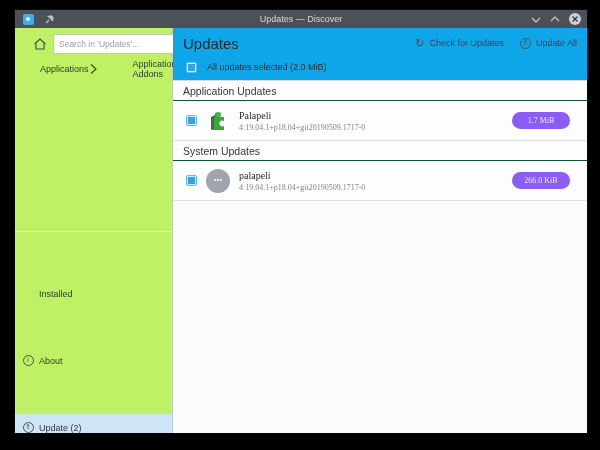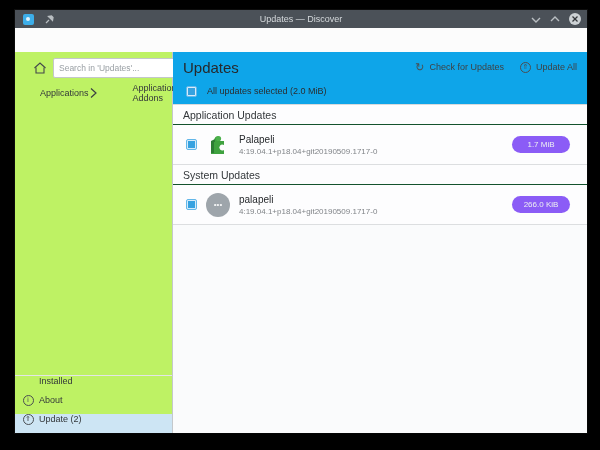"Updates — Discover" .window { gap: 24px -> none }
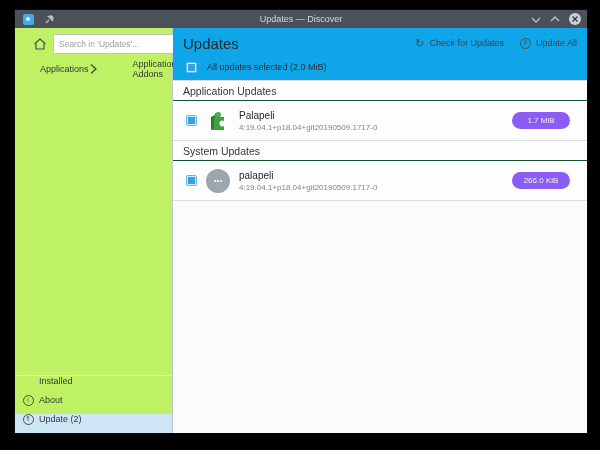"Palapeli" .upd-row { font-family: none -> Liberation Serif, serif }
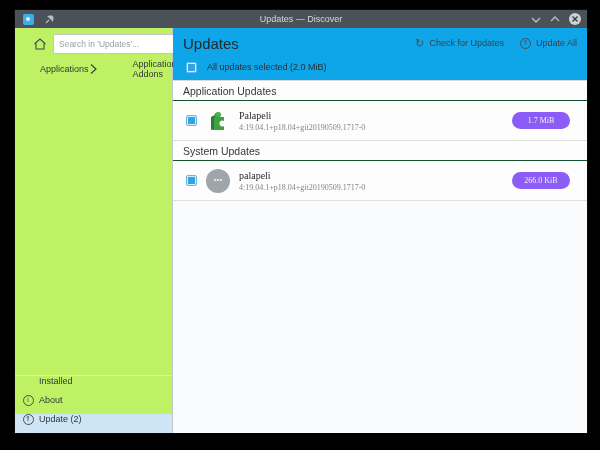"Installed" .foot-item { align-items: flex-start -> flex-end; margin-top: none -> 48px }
==
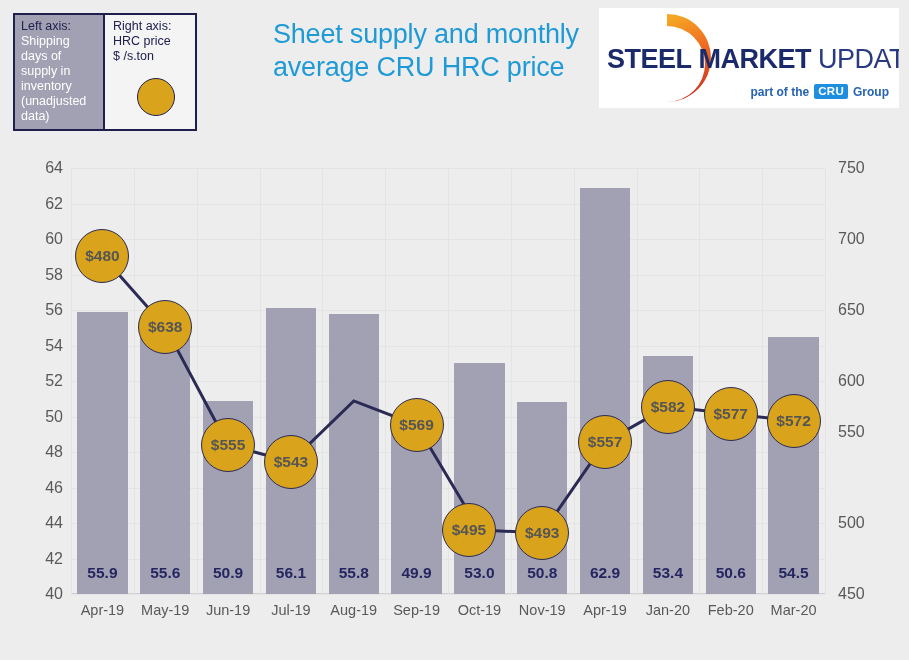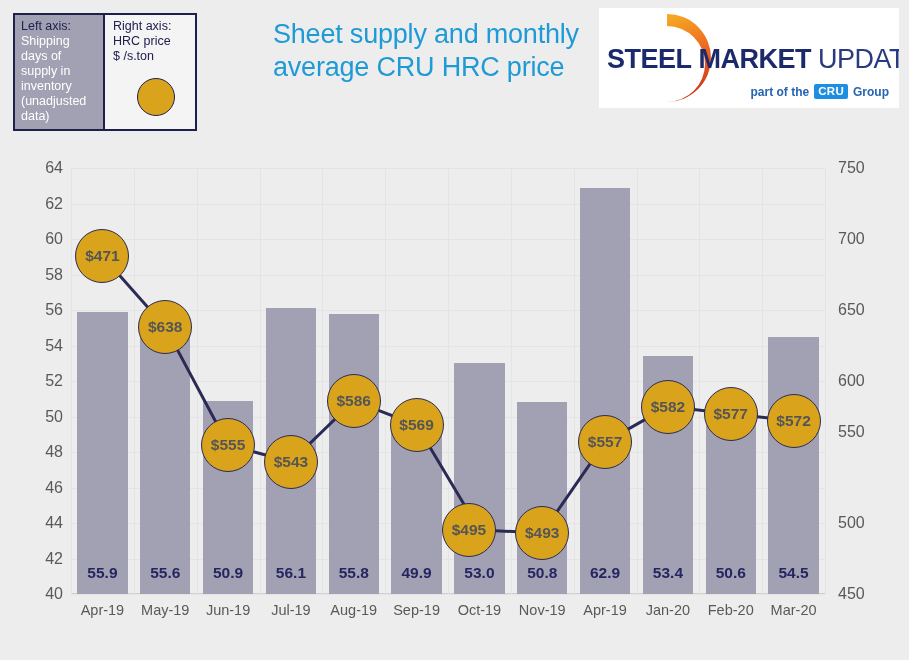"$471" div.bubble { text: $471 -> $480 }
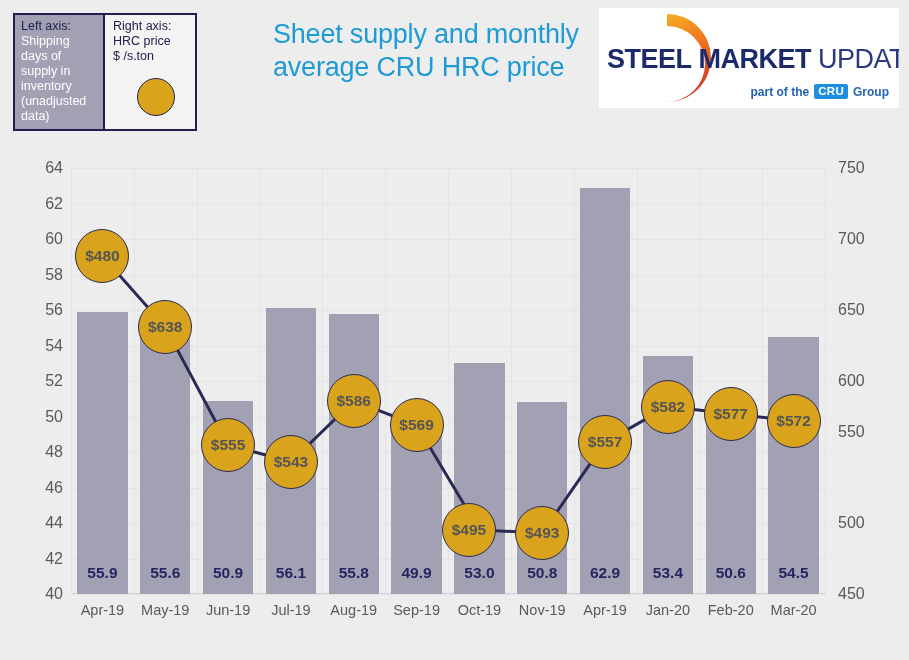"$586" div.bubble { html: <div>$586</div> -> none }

WHAT YOU NEED TO DO: In the data above, find the line with "font-family: none ->" and the line with "align-items: flex-start ->". Please copy exactly those two lines and every line between them, but not the pictures.

TASK ANSWER:
"Palapeli" .upd-row { font-family: none -> Liberation Serif, serif }
"Installed" .foot-item { align-items: flex-start -> flex-end; margin-top: none -> 48px }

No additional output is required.